──────── Data for analysis

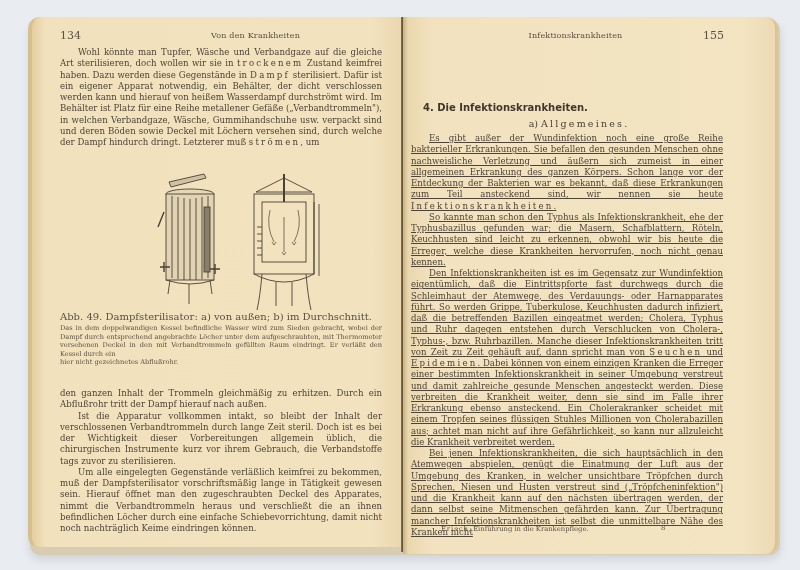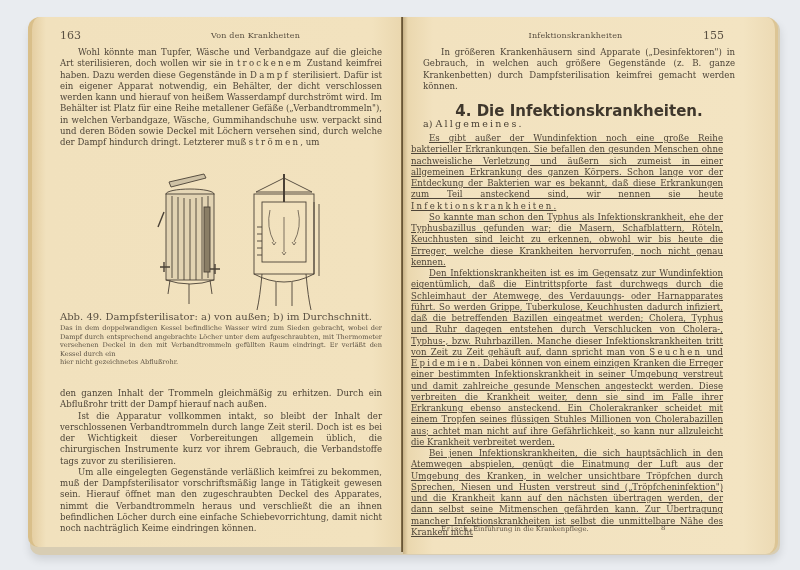--- a/index.html
+++ b/index.html
@@ -67,7 +67,7 @@
 <div class="book-shadow"></div>
 
 <div class="page left">
-  <div class="pageno" style="left:28px;">163</div>
+  <div class="pageno" style="left:28px;">134</div>
   <div class="header" style="left:0; width:375px; text-align:center;padding-left:36px;">Von den Krankheiten</div>
 
   <div class="text" id="left-top" style="left:28px; top:30px; width:322px;">

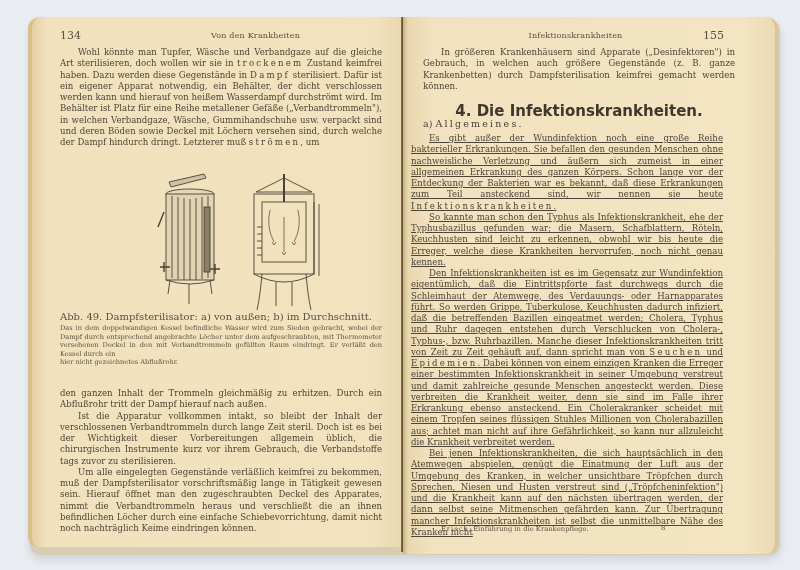--- a/index.html
+++ b/index.html
@@ -136,9 +136,6 @@
   <div class="header" style="left:0; width:345px; text-align:center;">Infektionskrankheiten</div>
   <div class="pageno" style="left:300px;">155</div>
 
-  <div class="text" style="left:20px; top:30px; width:312px;">
-    <p>In größeren Krankenhäusern sind Apparate („Desinfektoren") in Gebrauch, in welchen auch größere Gegenstände (z. B. ganze Krankenbetten) durch Dampfsterilisation keimfrei gemacht werden können.</p>
-  </div>
 
   <div class="section-title" style="left:20px; top:85px; width:312px;">4. Die Infektionskrankheiten.</div>
   <div class="sub-title" style="left:20px; top:101px; width:312px;">

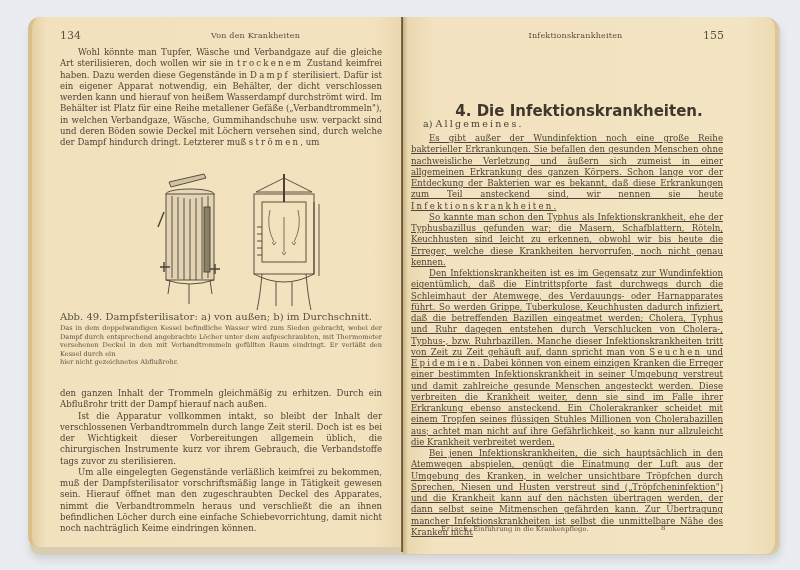--- a/index.html
+++ b/index.html
@@ -53,7 +53,7 @@
     .caption .last { text-align:left; display:block; }
     .section-title {
       position:absolute; font-family:"DejaVu Sans", sans-serif; font-weight:bold;
-      font-size:15px; color:#3f372c; text-align:center;
+      font-size:10px; color:#3f372c; text-align:left;
     }
     .sub-title {
       position:absolute; font-size:9.5px; color:#4b4236; 

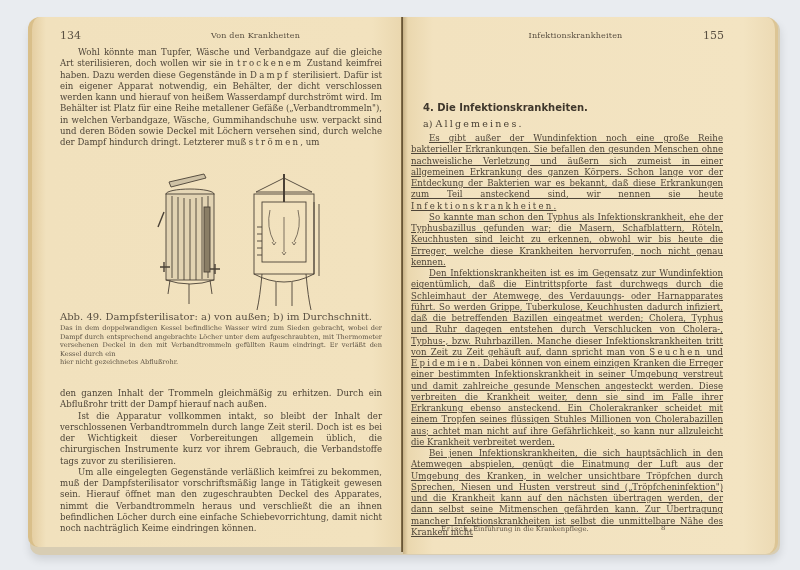--- a/index.html
+++ b/index.html
@@ -56,7 +56,7 @@
       font-size:10px; color:#3f372c; text-align:left;
     }
     .sub-title {
-      position:absolute; font-size:9.5px; color:#4b4236; 
+      position:absolute; font-size:9.5px; color:#4b4236; text-align:center;
     }
     .footer { position:absolute; font-size:6.8px; color:#5a5042; }
     .figure { position:absolute; }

────────────────

• _What the task requires_:
Give the number of lines in the listing that include the word "text", without any added words.

• _Task response_:
9